◆ Instructions for the task ◆
The number of lines below that contain the word "Area" is all that the answer should hold.

(Source records)
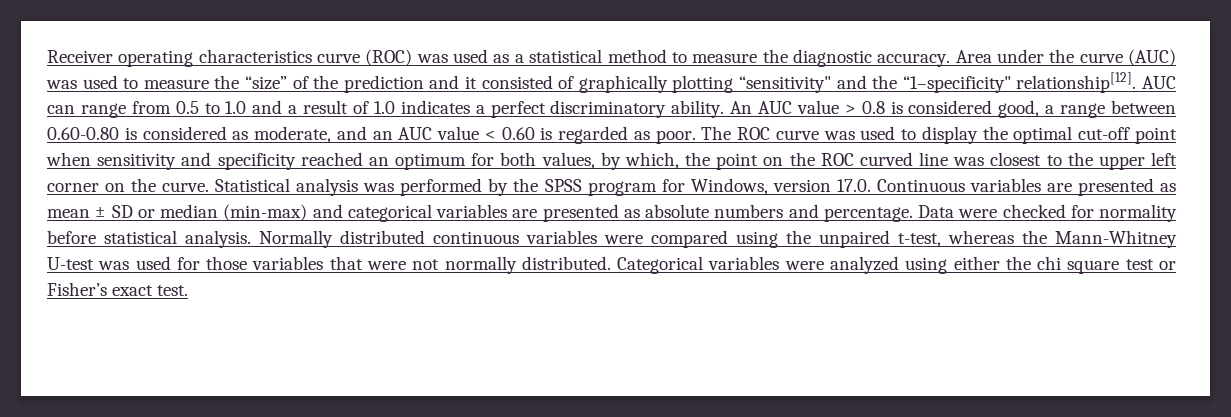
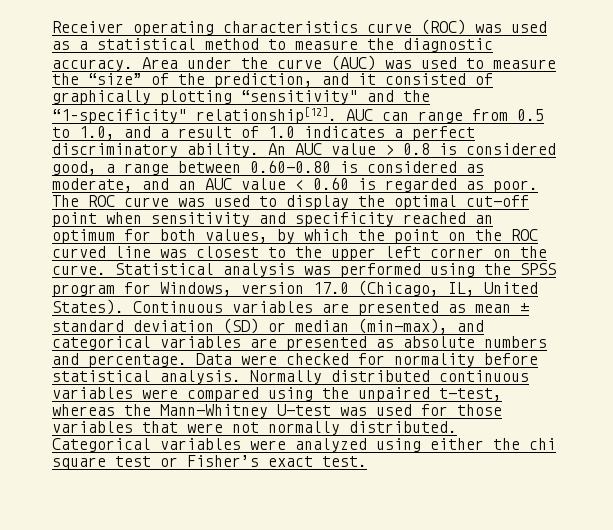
- Area under the curve (AUC) was used to measure the “size” of the prediction and it consisted of graphically plotting “sensitivity" and the “1–specificity" relationship[12].
+ Area under the curve (AUC) was used to measure the “size” of the prediction, and it consisted of graphically plotting “sensitivity" and the “1–specificity" relationship[12].
- AUC can range from 0.5 to 1.0 and a result of 1.0 indicates a perfect discriminatory ability.
+ AUC can range from 0.5 to 1.0, and a result of 1.0 indicates a perfect discriminatory ability.
- The ROC curve was used to display the optimal cut-off point when sensitivity and specificity reached an optimum for both values, by which, the point on the ROC curved line was closest to the upper left corner on the curve.
+ The ROC curve was used to display the optimal cut-off point when sensitivity and specificity reached an optimum for both values, by which the point on the ROC curved line was closest to the upper left corner on the curve.
- Statistical analysis was performed by the SPSS program for Windows, version 17.0. Continuous variables are presented as mean ± SD or median (min-max) and categorical variables are presented as absolute numbers and percentage.
+ Statistical analysis was performed using the SPSS program for Windows, version 17.0 (Chicago, IL, United States). Continuous variables are presented as mean ± standard deviation (SD) or median (min-max), and categorical variables are presented as absolute numbers and percentage.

◆ Finished exercise ◆
2